All the lines below should appear again unchanged, though their pictures should not.
"""
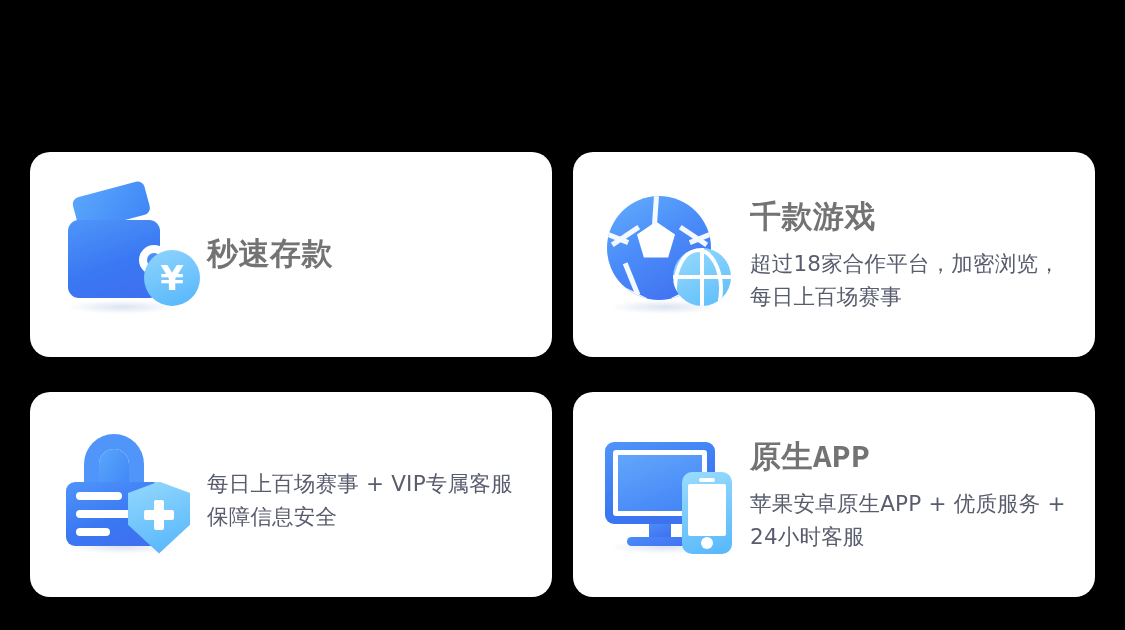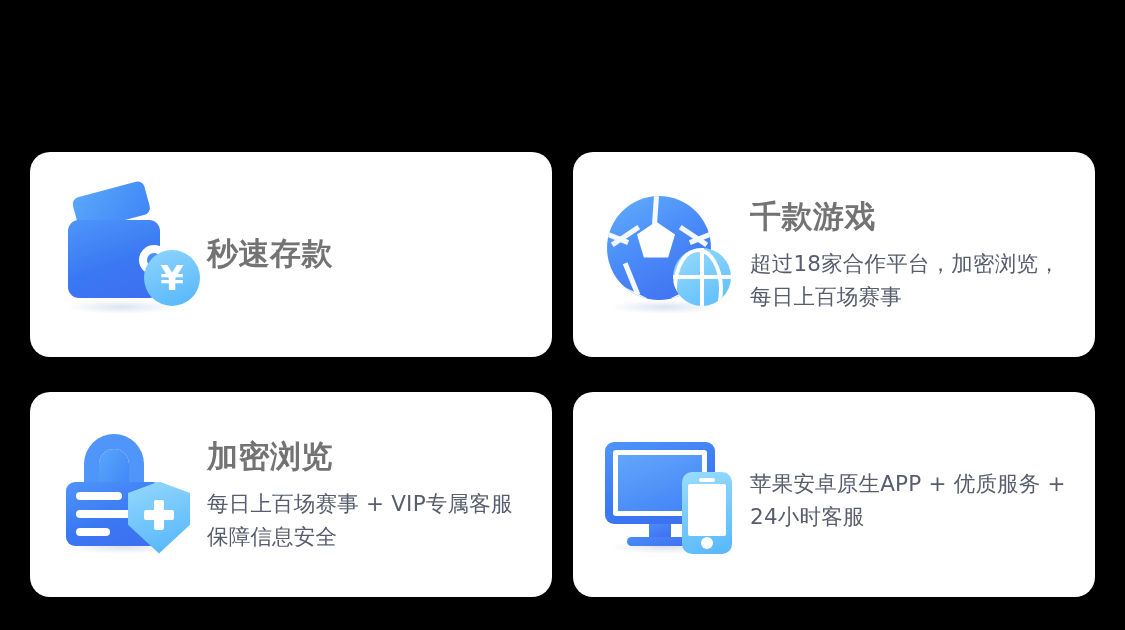--- a/index.html
+++ b/index.html
@@ -394,7 +394,6 @@
         </div>
       </div>
       <div class="card-text">
-        <div class="card-title">加密浏览</div>
         <div class="card-desc">每日上百场赛事 + VIP专属客服保障信息安全</div>
       </div>
     </div>

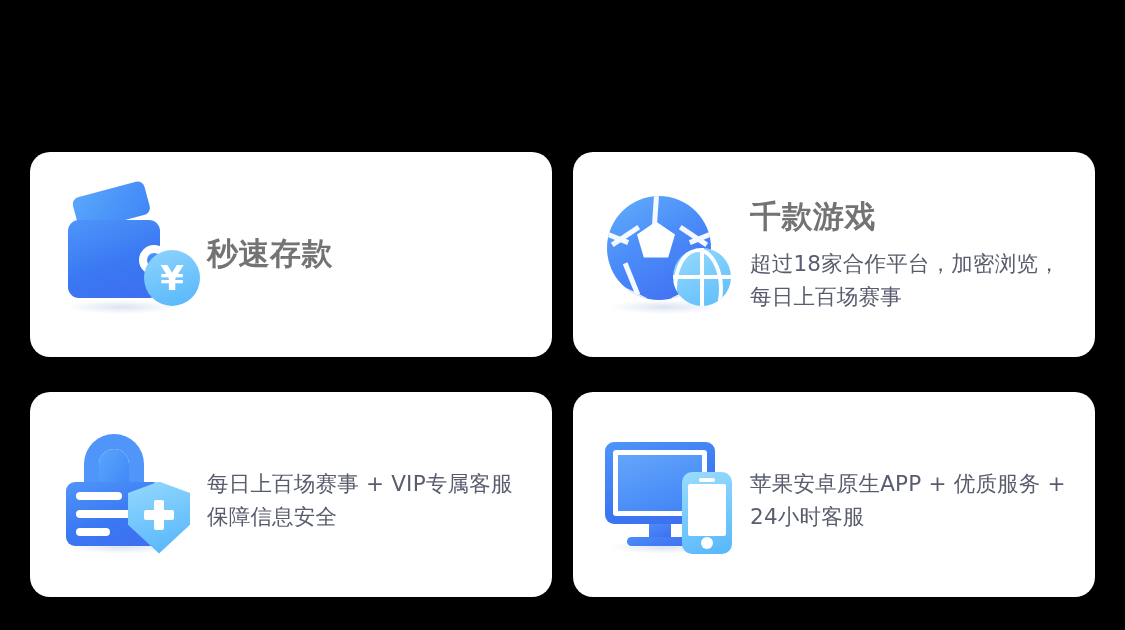--- a/index.html
+++ b/index.html
@@ -413,6 +413,7 @@
         </div>
       </div>
       <div class="card-text">
+        <div class="card-title">原生APP</div>
         <div class="card-desc">苹果安卓原生APP + 优质服务 + 24小时客服</div>
       </div>
     </div>

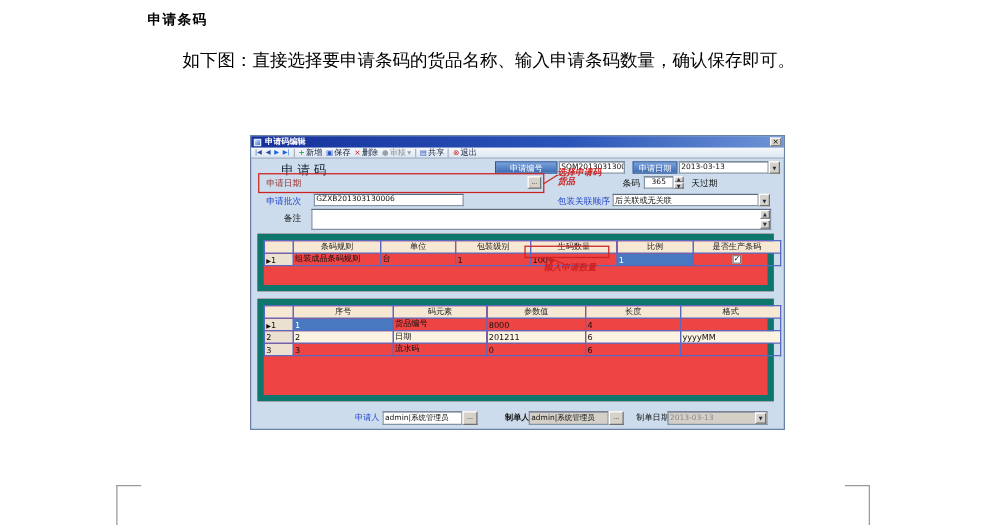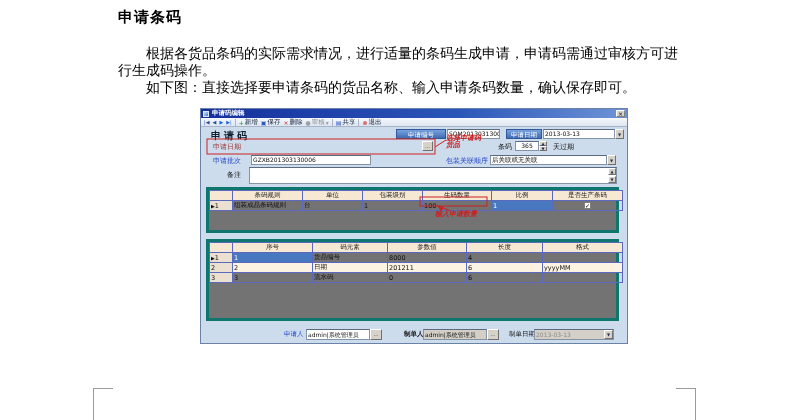--- a/index.html
+++ b/index.html
@@ -9,7 +9,7 @@
   
   .doc { position:absolute; left:118px; top:8px; width:566px;
     font-family:"Liberation Serif", serif; color:#000; }
-  .doc-title { font-size:15px; font-weight:bold; letter-spacing:1px; margin-bottom:18px; }
+  .doc-title { font-size:11px; font-weight:bold; letter-spacing:1px; margin-bottom:18px; }
   .doc p { font-size:14px; line-height:17px; text-indent:2em; }
 
   .crop-mark { position:absolute; width:20px; height:32px; }

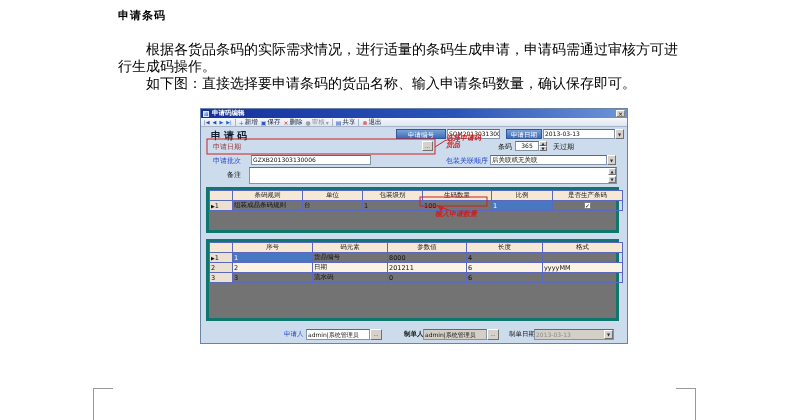--- a/index.html
+++ b/index.html
@@ -81,7 +81,6 @@
 
 <div class="doc">
   <div class="doc-title">申请条码</div>
-  <p>根据各货品条码的实际需求情况，进行适量的条码生成申请，申请码需通过审核方可进行生成码操作。</p>
   <p>如下图：直接选择要申请条码的货品名称、输入申请条码数量，确认保存即可。</p>
 </div>
 

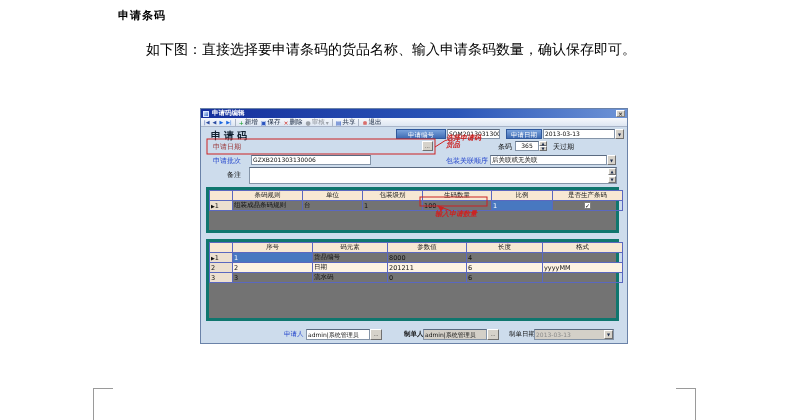--- a/index.html
+++ b/index.html
@@ -42,7 +42,7 @@
   .ic-gray { color:#9aa0a8; }
   .tb-disabled { color:#8a9098; }
 
-  .form-heading { left:10px; top:20px; font-size:10px; font-weight:bold; letter-spacing:3px; color:#102030; }
+  .form-heading { left:24px; top:20px; font-size:10px; font-weight:normal; letter-spacing:3px; color:#102030; }
 
   .chip { background:linear-gradient(180deg,#79a2dc,#3f6cb4); color:#fff; text-align:center;
     line-height:10px; height:10px; border:1px solid #2f589c; font-size:6.5px; }

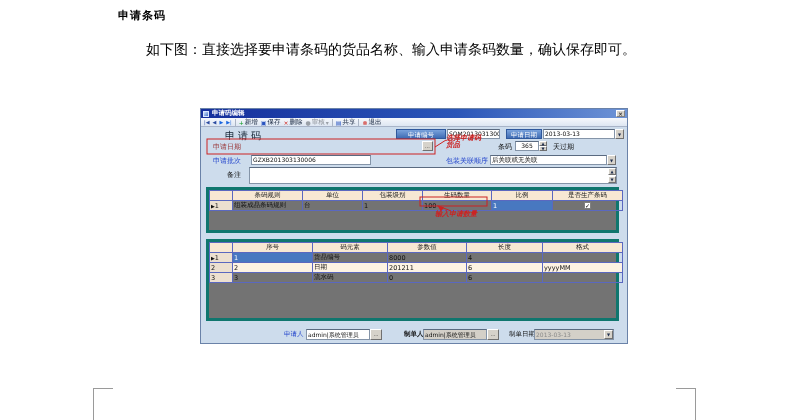--- a/index.html
+++ b/index.html
@@ -57,7 +57,7 @@
   .annot { color:#cc2222; font-weight:bold; font-size:7px; line-height:7px; white-space:nowrap;font-style:italic; }
 
   
-  .grid-box { background:#737373; border:3px solid #0f766e; }
+  .grid-box { background:#ef4444; border:5px solid #0f766e; }
   table.grid { border-collapse:collapse; table-layout:fixed; width:100%; font-size:6.5px; }
   .grid th, .grid td { border:1px solid #5a68c0; padding:0 1px; height:9px;
     overflow:hidden; white-space:nowrap; font-weight:normal; text-align:left; }

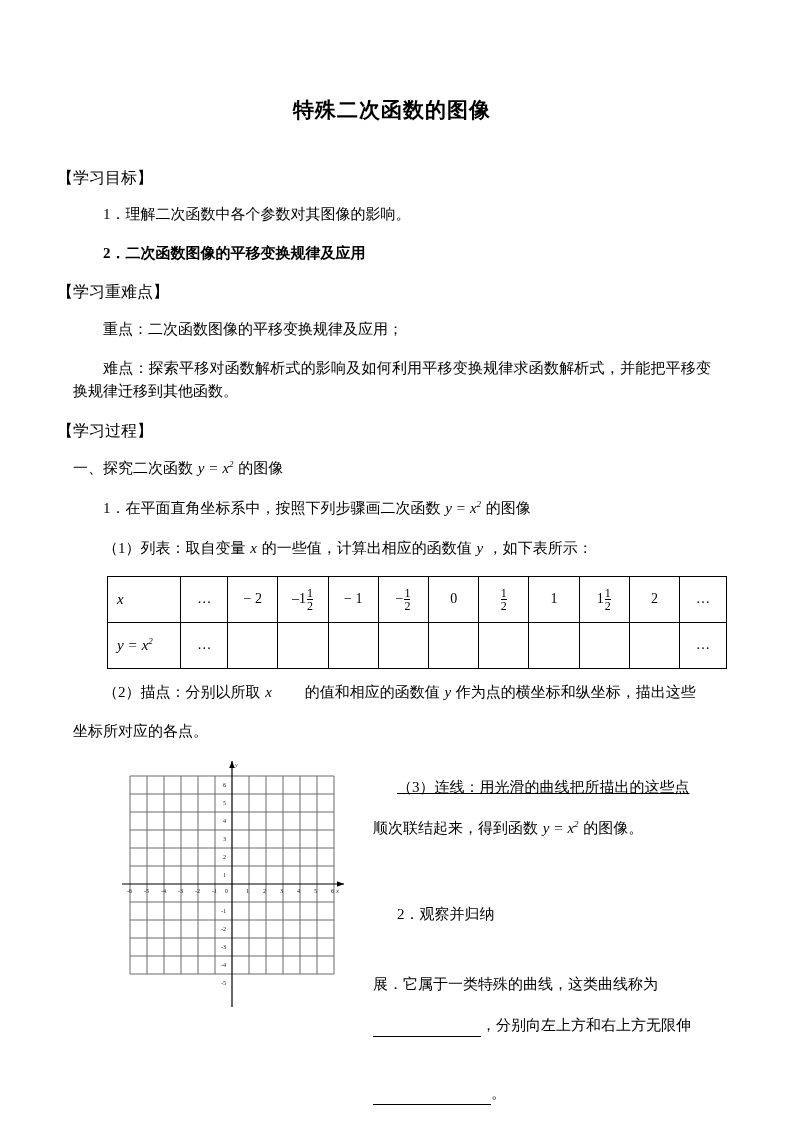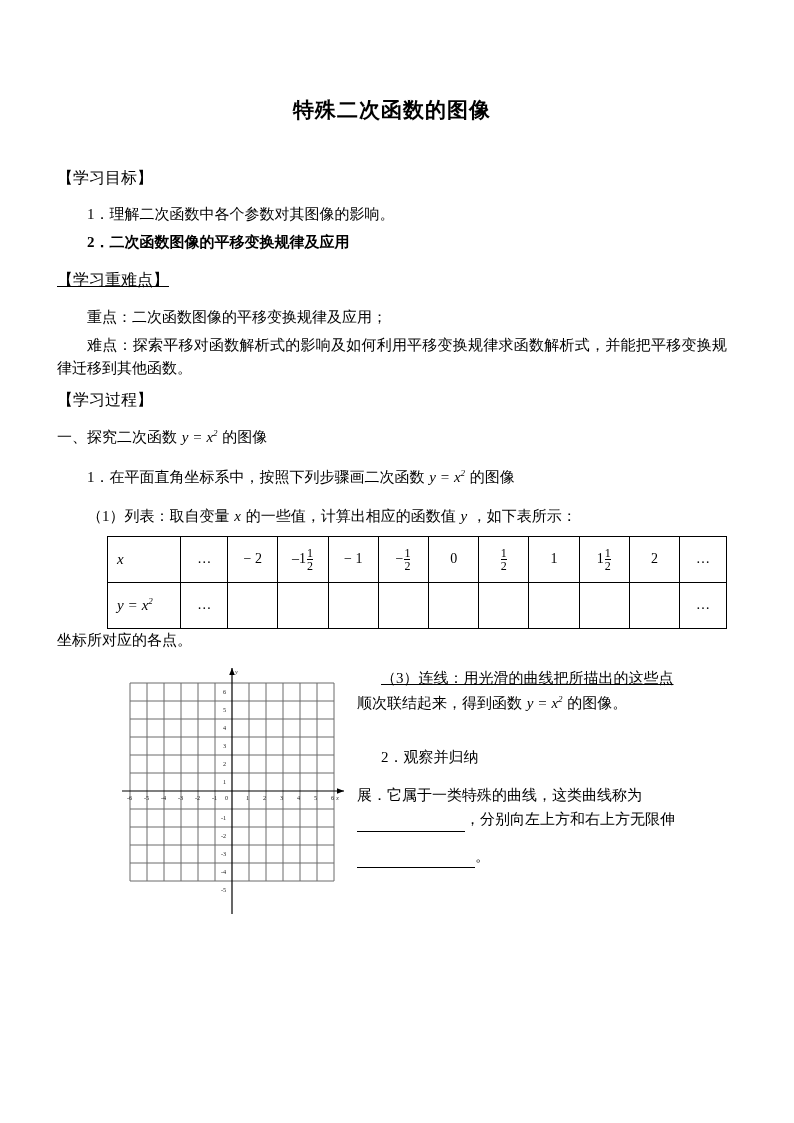--- a/index.html
+++ b/index.html
@@ -44,7 +44,7 @@
   .body-line {
     font-size: 15px;
     line-height: 1.55;
-    margin: 0;
+    margin: 16px;
   }
 
   .indent1 { text-indent: 30px; }

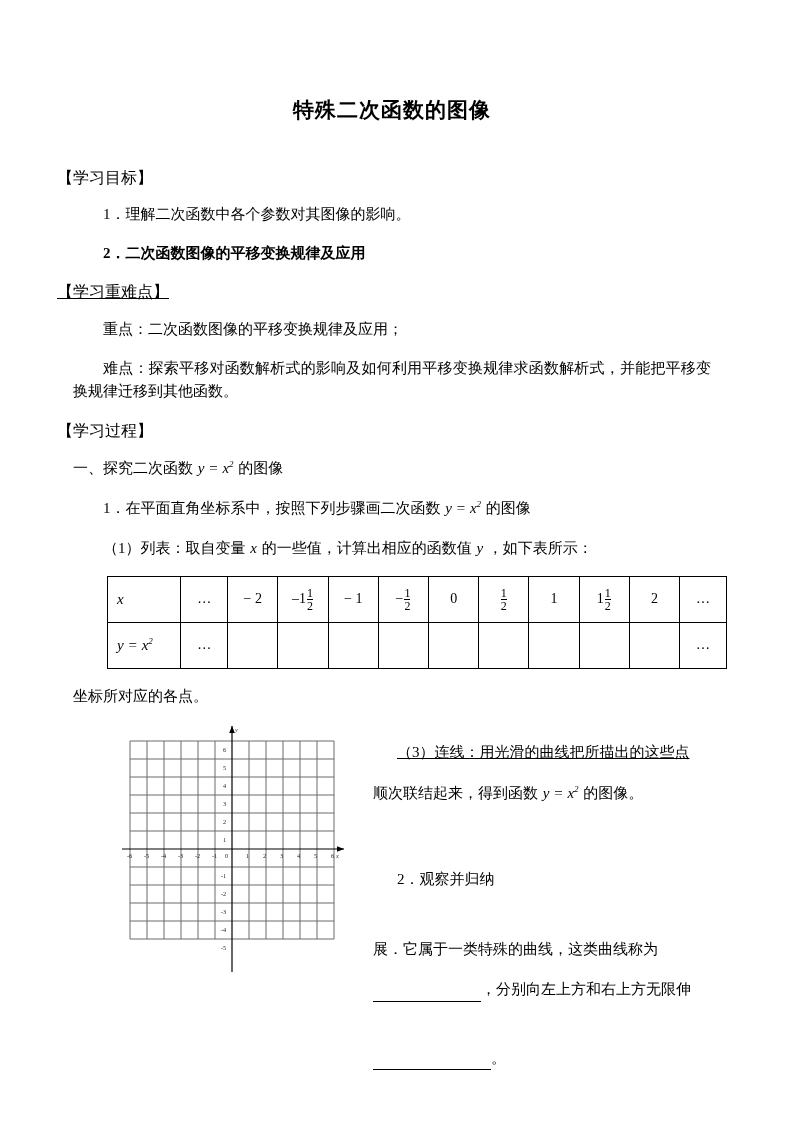--- a/index.html
+++ b/index.html
@@ -146,7 +146,7 @@
   <div class="body-line indent1" style="margin-top:4px;">1．理解二次函数中各个参数对其图像的影响。</div>
   <div class="body-line indent1" style="margin-top:5px;font-weight:bold;">2．二次函数图像的平移变换规律及应用</div>
 
-  <div class="section-head" style="margin-top:15px;text-decoration:underline;">【学习重难点】</div>
+  <div class="section-head" style="margin-top:15px;">【学习重难点】</div>
 
   <div class="gap-sm"></div>
 

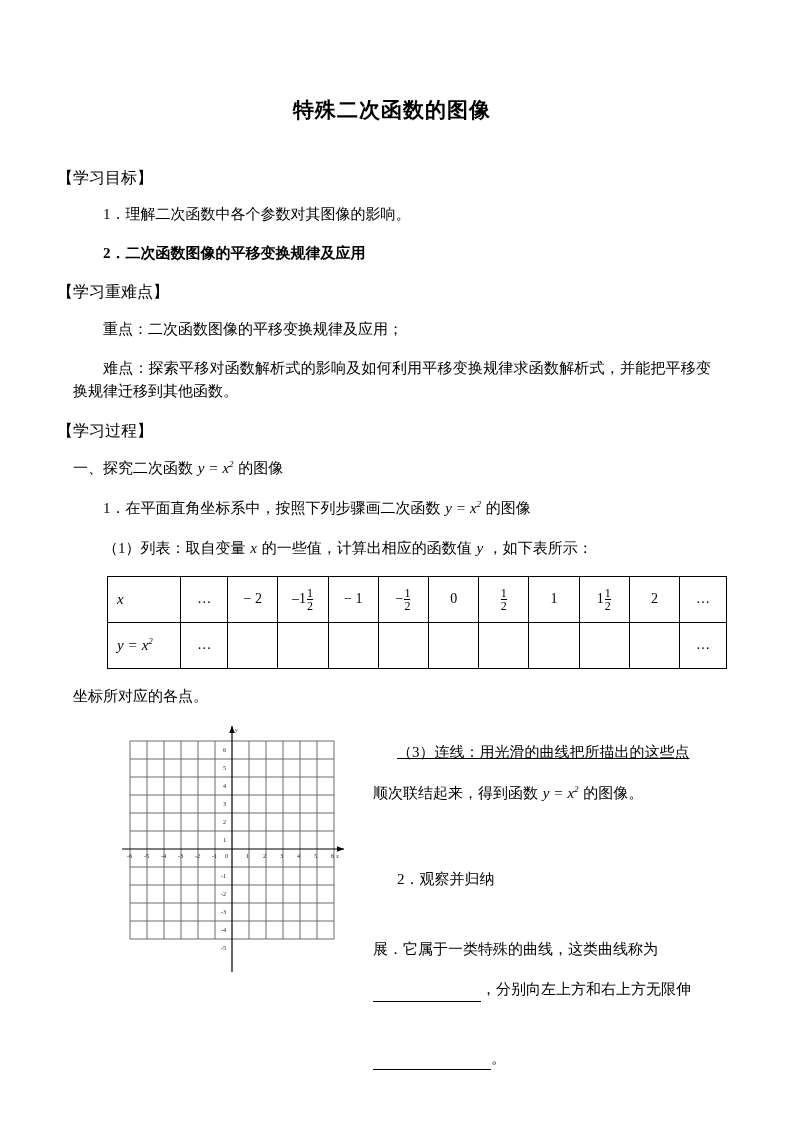--- a/index.html
+++ b/index.html
@@ -222,6 +222,13 @@
   </tbody>
     </table>
 
+  <div class="body-line indent1" style="margin-top:12px;">
+    <span>（2）描点：分别以所取</span>
+    <span class="mi">x</span>
+    <span style="display:inline-block;width:28px;"></span><span>的值和相应的函数值</span>
+    <span class="mi">y</span>
+    <span>作为点的横坐标和纵坐标，描出这些</span>
+  </div>
   <div class="body-line">坐标所对应的各点。</div>
 
   <div class="two-col">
"""
- [TASK OUTPUT]
--- a/index.html
+++ b/index.html
@@ -394,7 +394,6 @@
         </div>
       </div>
       <div class="card-text">
-        <div class="card-title">加密浏览</div>
         <div class="card-desc">每日上百场赛事 + VIP专属客服保障信息安全</div>
       </div>
     </div>

--- a/index.html
+++ b/index.html
@@ -413,6 +413,7 @@
         </div>
       </div>
       <div class="card-text">
+        <div class="card-title">原生APP</div>
         <div class="card-desc">苹果安卓原生APP + 优质服务 + 24小时客服</div>
       </div>
     </div>

--- a/index.html
+++ b/index.html
@@ -9,7 +9,7 @@
   
   .doc { position:absolute; left:118px; top:8px; width:566px;
     font-family:"Liberation Serif", serif; color:#000; }
-  .doc-title { font-size:15px; font-weight:bold; letter-spacing:1px; margin-bottom:18px; }
+  .doc-title { font-size:11px; font-weight:bold; letter-spacing:1px; margin-bottom:18px; }
   .doc p { font-size:14px; line-height:17px; text-indent:2em; }
 
   .crop-mark { position:absolute; width:20px; height:32px; }

--- a/index.html
+++ b/index.html
@@ -81,7 +81,6 @@
 
 <div class="doc">
   <div class="doc-title">申请条码</div>
-  <p>根据各货品条码的实际需求情况，进行适量的条码生成申请，申请码需通过审核方可进行生成码操作。</p>
   <p>如下图：直接选择要申请条码的货品名称、输入申请条码数量，确认保存即可。</p>
 </div>
 

--- a/index.html
+++ b/index.html
@@ -42,7 +42,7 @@
   .ic-gray { color:#9aa0a8; }
   .tb-disabled { color:#8a9098; }
 
-  .form-heading { left:10px; top:20px; font-size:10px; font-weight:bold; letter-spacing:3px; color:#102030; }
+  .form-heading { left:24px; top:20px; font-size:10px; font-weight:normal; letter-spacing:3px; color:#102030; }
 
   .chip { background:linear-gradient(180deg,#79a2dc,#3f6cb4); color:#fff; text-align:center;
     line-height:10px; height:10px; border:1px solid #2f589c; font-size:6.5px; }

--- a/index.html
+++ b/index.html
@@ -57,7 +57,7 @@
   .annot { color:#cc2222; font-weight:bold; font-size:7px; line-height:7px; white-space:nowrap;font-style:italic; }
 
   
-  .grid-box { background:#737373; border:3px solid #0f766e; }
+  .grid-box { background:#ef4444; border:5px solid #0f766e; }
   table.grid { border-collapse:collapse; table-layout:fixed; width:100%; font-size:6.5px; }
   .grid th, .grid td { border:1px solid #5a68c0; padding:0 1px; height:9px;
     overflow:hidden; white-space:nowrap; font-weight:normal; text-align:left; }

--- a/index.html
+++ b/index.html
@@ -44,7 +44,7 @@
   .body-line {
     font-size: 15px;
     line-height: 1.55;
-    margin: 0;
+    margin: 16px;
   }
 
   .indent1 { text-indent: 30px; }

--- a/index.html
+++ b/index.html
@@ -146,7 +146,7 @@
   <div class="body-line indent1" style="margin-top:4px;">1．理解二次函数中各个参数对其图像的影响。</div>
   <div class="body-line indent1" style="margin-top:5px;font-weight:bold;">2．二次函数图像的平移变换规律及应用</div>
 
-  <div class="section-head" style="margin-top:15px;text-decoration:underline;">【学习重难点】</div>
+  <div class="section-head" style="margin-top:15px;">【学习重难点】</div>
 
   <div class="gap-sm"></div>
 

--- a/index.html
+++ b/index.html
@@ -222,6 +222,13 @@
   </tbody>
     </table>
 
+  <div class="body-line indent1" style="margin-top:12px;">
+    <span>（2）描点：分别以所取</span>
+    <span class="mi">x</span>
+    <span style="display:inline-block;width:28px;"></span><span>的值和相应的函数值</span>
+    <span class="mi">y</span>
+    <span>作为点的横坐标和纵坐标，描出这些</span>
+  </div>
   <div class="body-line">坐标所对应的各点。</div>
 
   <div class="two-col">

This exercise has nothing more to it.